I thought to myself, “What a strange comment,” but also believed that I may not have heard him correctly. 

“I have had knee pain for many years,” Mr. V. continued, “probably dating back to when I played football in college. My left knee is much worse than my right. I had arthroscopic surgery for arthritic changes in my left knee about two years ago, but it did not help. Lately, I have been diagnosed with patellofemoral syndrome, but the quadriceps strengthening exercises given to me by the physical therapist haven’t really helped either. My knee pain is seriously affecting my daily life.”

“Is there some action you can do that consistently initiates the pain?”
I inquired. 

“That’s easy,” Mr. V. answered. “It hurts every single time I bend it.” 
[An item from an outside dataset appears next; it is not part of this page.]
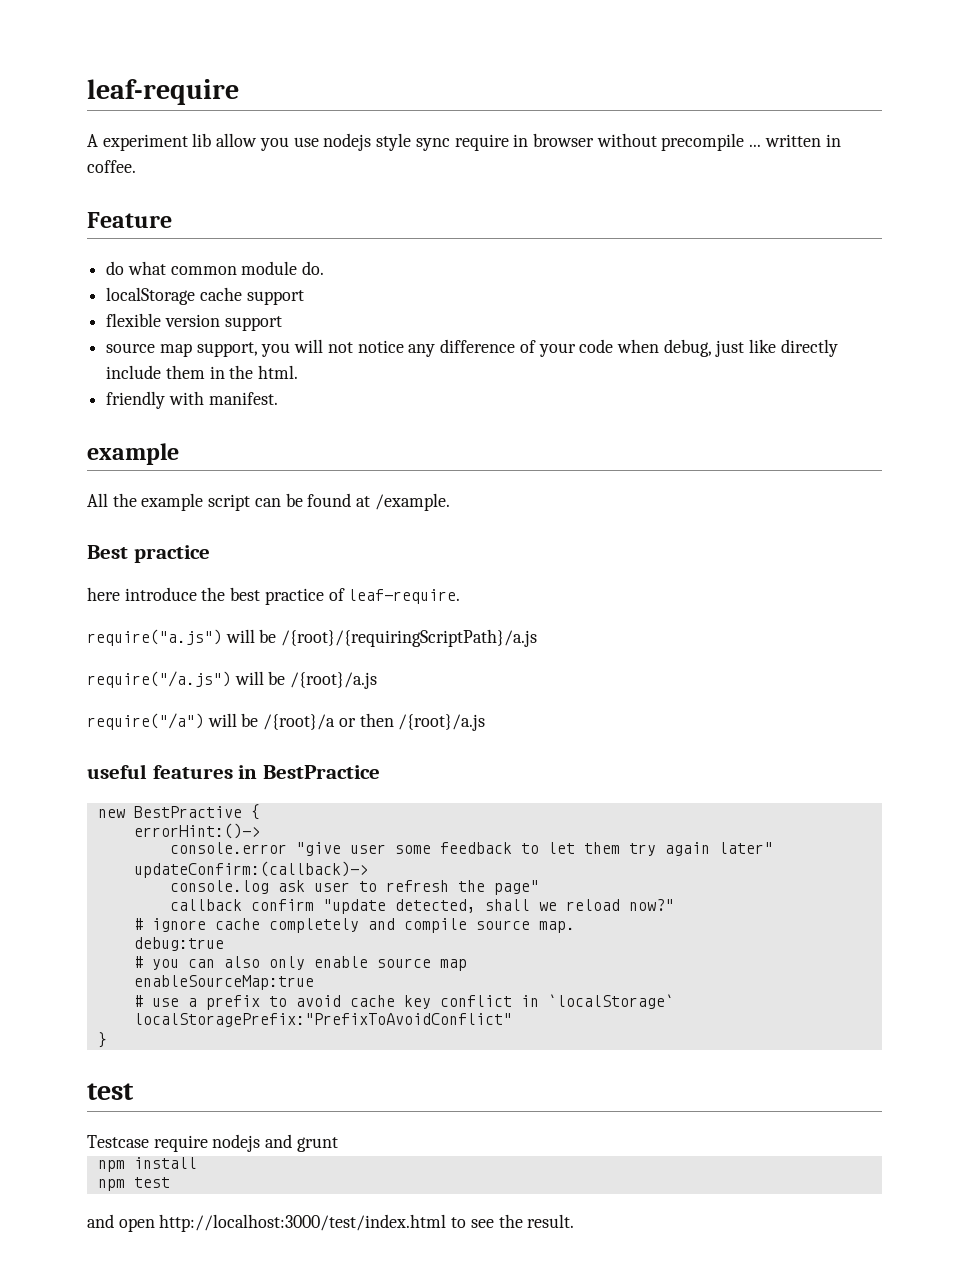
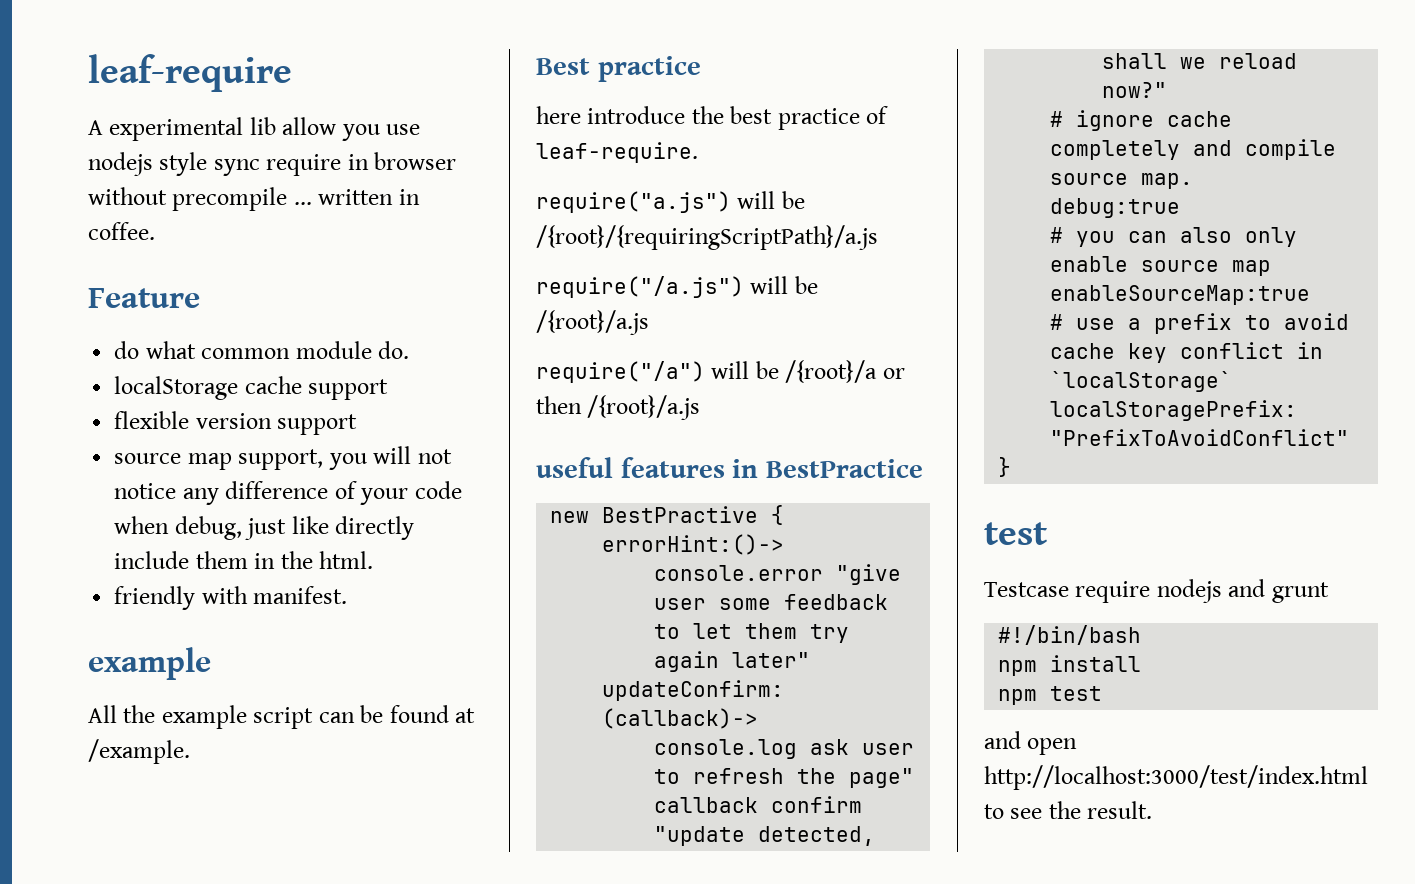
- A experiment lib allow you use nodejs style sync require in browser without precompile ... written in coffee.
+ A experimental lib allow you use nodejs style sync require in browser without precompile ... written in coffee.
+ #!/bin/bash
Sure enough, the pain on his face was obvious after bending his knee about 30 degrees. Mr. V. said his pain was only evident during weight bearing, and that passive motion of the knee was not typically painful. The pain was generally at the medial knee, but the distribution seemed fairly broad.

Having just reviewed several tests for patellofemoral syndrome with my students, we went right to work. It was at this point that the assessment train began to derail. None of the standard tests for patellar-tracking issues showed positive, in direct conflict with his diagnosis. That left me in an uncomfortable position, especially in front of my students. There were two possible explanations: either the tests did not pick up his condition (in which case, why should we use them?), or Mr. V. did not have patellofemoral syndrome. 

I decided to act quickly, choosing to treat Mr. V. as if he had patellofemoral syndrome anyway. Examining carefully his vastus lateralis, I was surprised to find nothing overtly remarkable in it or the iliotibial band. I then examined his vastus medialis, thinking that perhaps a trigger point had created motor inhibition, but found no trigger points. I asked him to stand again, and Mr. V. tried a small squat. 

“Still there,” he said. “No change.”

“Well, that was remarkably unsuccessful,” I said, stating the obvious. “Lie down again and let’s try a different approach.”

For the next 20 minutes, I kept adding muscles that might account for his pain, only to discover that none of them helped his ability to squat. Just as I was running out of options, I added treatment to the articularis genu muscle and asked Mr. V to stand up and squat one last time. Squatting, his face brightened, then a return to straight legs, then another squat.

“Oh my goodness,” Mr. V. exclaimed. “I can’t believe it! This is great. I can squat with no pain!” 

I couldn’t resist teasing him a bit. “I’d appreciate it if you didn’t act so surprised. We are supposed to get results. That’s the point!” 

“I can’t help it,” he said. “I’m really surprised. I didn’t think this therapy would help. I, um, teach at the university.” 

There was that comment again. This time I had to ask. 

“What does teaching at the university have to do with this?”
I asked.

“Well,” he said, “I teach a class on community health, and one of the modules is on quackery.” I continued to look confused as he was saying this. “Massage therapy is in that module.”

It took a moment for that last statement to sink in before
I asked, “Quackery? Seriously?”

Mr. V. looked a little sheepish, which was perfectly appropriate given the present pain-free state of his knee. 

“How old is the text you are teaching from? Actually, never mind,” I said. “I have a better idea. If you’d like, I’d be happy to come speak to your class about the science behind massage therapy.” 

Mr. V. happily agreed to have me speak to his class, and he left my office with a big grin on his face and a bounce in his step not present when he arrived an hour earlier.